• the quotidian (4.30.12)

    Quotidian: daily, usual or customary; 
     everyday; ordinary; commonplace

     

    Masking tape and brown bag shoes: they’re all the rage, didn’t you know?

    Dressed up and nowhere to go…except to the front yard to dance for the passing cars.

    Goat cheese, asparagus, red onion, and bacon pizza: I was the only one who liked it.

    An ice cream sandwich experiment: I am unimpressed.
    (The cookie part isn’t soft enough—actually, it isn’t soft at all, boo hiss.)
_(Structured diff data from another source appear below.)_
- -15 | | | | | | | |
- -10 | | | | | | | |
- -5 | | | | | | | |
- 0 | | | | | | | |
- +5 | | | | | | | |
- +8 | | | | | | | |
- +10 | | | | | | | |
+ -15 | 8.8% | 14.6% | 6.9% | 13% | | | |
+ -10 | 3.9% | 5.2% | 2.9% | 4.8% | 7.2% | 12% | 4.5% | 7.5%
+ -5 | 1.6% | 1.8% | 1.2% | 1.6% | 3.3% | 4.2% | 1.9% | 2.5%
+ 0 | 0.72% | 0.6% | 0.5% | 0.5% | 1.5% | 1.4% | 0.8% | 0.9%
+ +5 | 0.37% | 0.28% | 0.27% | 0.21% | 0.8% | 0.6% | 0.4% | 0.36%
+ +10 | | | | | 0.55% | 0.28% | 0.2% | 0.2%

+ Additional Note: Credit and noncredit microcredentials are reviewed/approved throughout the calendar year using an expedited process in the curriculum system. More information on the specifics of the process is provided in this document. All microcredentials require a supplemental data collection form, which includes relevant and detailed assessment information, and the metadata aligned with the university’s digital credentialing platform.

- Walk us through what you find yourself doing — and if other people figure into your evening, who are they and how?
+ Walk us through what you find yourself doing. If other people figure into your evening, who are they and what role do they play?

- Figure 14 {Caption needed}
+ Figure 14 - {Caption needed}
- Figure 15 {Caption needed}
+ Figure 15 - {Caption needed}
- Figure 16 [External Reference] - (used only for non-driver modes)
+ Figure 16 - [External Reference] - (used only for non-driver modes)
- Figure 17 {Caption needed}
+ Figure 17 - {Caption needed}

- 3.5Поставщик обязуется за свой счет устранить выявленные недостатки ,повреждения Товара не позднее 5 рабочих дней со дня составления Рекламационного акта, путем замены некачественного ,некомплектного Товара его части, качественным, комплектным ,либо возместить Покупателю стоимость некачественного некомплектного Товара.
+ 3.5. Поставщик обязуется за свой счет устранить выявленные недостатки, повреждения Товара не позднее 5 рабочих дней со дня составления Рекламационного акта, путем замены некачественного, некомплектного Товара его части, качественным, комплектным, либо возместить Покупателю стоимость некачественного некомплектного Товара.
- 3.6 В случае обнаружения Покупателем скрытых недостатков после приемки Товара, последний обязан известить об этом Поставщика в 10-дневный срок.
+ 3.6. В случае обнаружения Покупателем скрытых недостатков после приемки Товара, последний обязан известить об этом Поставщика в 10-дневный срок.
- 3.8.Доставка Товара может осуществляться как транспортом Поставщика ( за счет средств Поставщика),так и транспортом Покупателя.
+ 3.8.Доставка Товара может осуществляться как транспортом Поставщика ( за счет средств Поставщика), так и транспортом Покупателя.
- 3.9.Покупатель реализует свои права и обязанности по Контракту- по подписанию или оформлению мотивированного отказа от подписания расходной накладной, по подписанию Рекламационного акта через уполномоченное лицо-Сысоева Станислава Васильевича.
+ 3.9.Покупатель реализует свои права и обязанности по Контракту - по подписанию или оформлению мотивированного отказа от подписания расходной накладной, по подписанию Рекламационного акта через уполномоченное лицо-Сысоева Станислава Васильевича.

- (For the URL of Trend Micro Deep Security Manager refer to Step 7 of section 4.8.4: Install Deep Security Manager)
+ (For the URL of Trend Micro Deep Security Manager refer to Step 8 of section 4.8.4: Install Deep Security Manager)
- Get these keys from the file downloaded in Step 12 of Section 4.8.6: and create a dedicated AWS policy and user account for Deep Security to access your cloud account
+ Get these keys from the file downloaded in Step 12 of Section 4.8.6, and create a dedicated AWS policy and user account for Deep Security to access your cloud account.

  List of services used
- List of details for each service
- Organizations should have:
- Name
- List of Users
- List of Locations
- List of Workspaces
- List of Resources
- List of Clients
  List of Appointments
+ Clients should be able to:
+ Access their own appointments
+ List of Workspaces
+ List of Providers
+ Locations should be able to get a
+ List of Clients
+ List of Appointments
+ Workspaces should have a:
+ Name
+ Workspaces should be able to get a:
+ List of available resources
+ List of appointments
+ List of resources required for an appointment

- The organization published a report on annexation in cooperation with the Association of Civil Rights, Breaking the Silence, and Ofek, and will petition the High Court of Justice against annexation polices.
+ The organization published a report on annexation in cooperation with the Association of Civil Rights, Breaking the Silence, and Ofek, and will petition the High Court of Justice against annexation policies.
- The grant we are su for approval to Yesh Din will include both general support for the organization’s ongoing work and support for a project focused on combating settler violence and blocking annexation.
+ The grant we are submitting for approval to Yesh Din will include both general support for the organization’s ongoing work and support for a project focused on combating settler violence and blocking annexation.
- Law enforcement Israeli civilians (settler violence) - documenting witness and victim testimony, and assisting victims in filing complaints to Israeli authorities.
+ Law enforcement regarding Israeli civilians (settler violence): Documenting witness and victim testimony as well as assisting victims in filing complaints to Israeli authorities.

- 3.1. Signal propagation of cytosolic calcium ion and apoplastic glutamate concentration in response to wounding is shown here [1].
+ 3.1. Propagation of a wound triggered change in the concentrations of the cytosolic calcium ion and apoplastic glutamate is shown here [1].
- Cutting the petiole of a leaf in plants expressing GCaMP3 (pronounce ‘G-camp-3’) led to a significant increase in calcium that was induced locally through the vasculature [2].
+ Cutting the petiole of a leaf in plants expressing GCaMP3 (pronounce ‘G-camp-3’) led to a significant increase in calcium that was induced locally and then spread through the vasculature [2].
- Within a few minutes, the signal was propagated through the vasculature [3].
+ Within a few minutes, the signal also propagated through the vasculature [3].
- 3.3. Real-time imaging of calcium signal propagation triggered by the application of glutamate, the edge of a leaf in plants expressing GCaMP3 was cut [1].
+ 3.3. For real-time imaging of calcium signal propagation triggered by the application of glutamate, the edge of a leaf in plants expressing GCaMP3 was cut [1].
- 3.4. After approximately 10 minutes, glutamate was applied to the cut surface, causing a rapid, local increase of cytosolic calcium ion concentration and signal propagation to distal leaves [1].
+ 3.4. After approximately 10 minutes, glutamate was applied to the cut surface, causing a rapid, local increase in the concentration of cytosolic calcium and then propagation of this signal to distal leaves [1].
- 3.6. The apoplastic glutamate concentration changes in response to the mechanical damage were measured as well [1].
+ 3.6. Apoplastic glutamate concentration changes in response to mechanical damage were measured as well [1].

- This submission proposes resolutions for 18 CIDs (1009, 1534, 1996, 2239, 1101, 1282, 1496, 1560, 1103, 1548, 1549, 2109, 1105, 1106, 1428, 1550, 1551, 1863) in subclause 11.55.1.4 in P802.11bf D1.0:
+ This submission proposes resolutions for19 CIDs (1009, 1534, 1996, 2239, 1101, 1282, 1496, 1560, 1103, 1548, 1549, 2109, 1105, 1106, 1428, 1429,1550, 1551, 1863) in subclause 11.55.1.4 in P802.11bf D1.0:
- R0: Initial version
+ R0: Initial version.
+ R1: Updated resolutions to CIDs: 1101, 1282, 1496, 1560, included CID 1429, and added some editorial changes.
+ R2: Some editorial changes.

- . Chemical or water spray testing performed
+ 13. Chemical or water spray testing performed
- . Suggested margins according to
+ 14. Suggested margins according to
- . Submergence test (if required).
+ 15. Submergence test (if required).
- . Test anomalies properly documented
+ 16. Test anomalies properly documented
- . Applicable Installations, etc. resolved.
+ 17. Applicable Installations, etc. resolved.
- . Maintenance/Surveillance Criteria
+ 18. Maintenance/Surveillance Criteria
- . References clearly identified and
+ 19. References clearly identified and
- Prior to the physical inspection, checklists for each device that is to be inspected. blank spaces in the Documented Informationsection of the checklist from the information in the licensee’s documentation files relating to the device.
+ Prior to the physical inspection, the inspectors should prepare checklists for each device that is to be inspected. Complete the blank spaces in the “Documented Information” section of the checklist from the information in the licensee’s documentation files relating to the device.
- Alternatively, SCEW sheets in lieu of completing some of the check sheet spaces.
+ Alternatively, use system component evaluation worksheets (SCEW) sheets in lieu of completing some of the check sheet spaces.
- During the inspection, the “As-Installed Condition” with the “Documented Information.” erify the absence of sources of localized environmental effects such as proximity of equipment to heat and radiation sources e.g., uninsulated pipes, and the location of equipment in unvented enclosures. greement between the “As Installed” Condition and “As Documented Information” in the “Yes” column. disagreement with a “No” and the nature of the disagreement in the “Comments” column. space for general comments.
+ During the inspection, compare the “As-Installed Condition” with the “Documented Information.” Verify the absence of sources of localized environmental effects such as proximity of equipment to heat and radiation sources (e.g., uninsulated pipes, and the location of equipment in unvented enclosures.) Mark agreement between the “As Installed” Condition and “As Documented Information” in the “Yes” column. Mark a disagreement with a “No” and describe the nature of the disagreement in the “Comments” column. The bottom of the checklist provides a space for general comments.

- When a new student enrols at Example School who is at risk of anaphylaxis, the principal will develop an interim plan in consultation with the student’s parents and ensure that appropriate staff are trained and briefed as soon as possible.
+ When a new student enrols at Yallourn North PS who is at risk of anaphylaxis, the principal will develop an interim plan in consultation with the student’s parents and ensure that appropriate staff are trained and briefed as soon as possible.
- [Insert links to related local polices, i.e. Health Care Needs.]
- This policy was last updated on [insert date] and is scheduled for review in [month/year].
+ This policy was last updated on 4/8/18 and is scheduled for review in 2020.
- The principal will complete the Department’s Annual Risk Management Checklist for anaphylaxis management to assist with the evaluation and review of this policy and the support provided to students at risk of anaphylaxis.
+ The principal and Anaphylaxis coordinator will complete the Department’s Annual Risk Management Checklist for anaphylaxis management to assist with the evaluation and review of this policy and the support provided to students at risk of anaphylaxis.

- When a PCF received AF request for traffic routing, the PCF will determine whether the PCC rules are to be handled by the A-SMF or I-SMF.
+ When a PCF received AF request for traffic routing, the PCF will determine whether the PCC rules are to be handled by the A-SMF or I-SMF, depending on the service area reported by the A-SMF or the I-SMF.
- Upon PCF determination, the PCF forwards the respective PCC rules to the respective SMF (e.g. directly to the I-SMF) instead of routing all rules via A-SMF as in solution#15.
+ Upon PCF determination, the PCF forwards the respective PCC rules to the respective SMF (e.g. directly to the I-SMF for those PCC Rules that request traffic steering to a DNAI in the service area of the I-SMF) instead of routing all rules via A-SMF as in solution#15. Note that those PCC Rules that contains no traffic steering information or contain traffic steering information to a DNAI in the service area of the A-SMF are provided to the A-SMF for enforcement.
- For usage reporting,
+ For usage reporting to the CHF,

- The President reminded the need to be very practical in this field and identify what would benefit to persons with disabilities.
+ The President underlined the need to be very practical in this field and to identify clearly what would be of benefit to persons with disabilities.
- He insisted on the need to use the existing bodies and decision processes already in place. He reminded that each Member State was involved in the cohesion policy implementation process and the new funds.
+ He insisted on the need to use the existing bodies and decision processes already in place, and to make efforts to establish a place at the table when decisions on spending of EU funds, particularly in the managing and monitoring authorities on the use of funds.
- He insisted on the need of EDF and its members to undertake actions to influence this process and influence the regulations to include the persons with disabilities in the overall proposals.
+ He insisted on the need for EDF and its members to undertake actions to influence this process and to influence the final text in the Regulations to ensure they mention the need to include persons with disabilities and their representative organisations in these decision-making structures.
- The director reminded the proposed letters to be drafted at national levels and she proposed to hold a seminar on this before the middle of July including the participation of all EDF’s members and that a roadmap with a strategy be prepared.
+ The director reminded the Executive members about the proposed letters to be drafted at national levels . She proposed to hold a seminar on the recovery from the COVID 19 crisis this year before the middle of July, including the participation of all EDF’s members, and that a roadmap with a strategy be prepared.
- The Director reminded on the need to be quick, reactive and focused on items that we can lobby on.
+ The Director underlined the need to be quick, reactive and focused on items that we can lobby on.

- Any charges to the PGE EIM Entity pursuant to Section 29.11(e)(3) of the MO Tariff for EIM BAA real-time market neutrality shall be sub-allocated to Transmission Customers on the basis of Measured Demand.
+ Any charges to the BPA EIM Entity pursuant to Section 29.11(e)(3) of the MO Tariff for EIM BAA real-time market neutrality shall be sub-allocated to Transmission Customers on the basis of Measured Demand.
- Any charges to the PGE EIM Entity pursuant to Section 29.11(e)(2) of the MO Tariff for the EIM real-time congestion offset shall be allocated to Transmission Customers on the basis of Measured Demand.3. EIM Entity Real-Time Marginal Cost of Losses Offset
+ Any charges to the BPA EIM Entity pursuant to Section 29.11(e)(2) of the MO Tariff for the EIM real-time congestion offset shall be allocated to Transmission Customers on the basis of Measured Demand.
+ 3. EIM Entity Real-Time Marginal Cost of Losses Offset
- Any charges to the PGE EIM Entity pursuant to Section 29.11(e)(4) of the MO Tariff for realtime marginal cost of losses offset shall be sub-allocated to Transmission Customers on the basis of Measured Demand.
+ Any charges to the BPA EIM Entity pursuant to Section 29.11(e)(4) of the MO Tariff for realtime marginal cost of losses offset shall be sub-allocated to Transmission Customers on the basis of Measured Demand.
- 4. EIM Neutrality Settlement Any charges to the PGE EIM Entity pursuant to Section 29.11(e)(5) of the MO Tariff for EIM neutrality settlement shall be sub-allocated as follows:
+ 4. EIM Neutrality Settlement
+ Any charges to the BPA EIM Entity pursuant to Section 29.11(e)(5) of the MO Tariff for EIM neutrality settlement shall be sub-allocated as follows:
    In preparation for the family reunion this weekend:
    40 jumbo jalapenos, 2-3 pounds of cream cheese, and 2½ pounds of bacon.
    (I’m hoping for leftovers.)

    Peanut butter cookies: it’s tech week for the older kids’ theater production 
    and I’m in charge of one of the cast suppers.
    (The reunion and play are both this weekend—I’ll consider the week a success 
    if my head doesn’t fly off my shoulders.)

    Trying to get some respect…

    …and getting put in his place, ouch.

    Stripping down the table for a redo (five years late, but that’s beside the point).

    He got sick of the messy craft table and now I have a new shelf, hallelujah.

    Fact: trampolines aren’t just for jumping on.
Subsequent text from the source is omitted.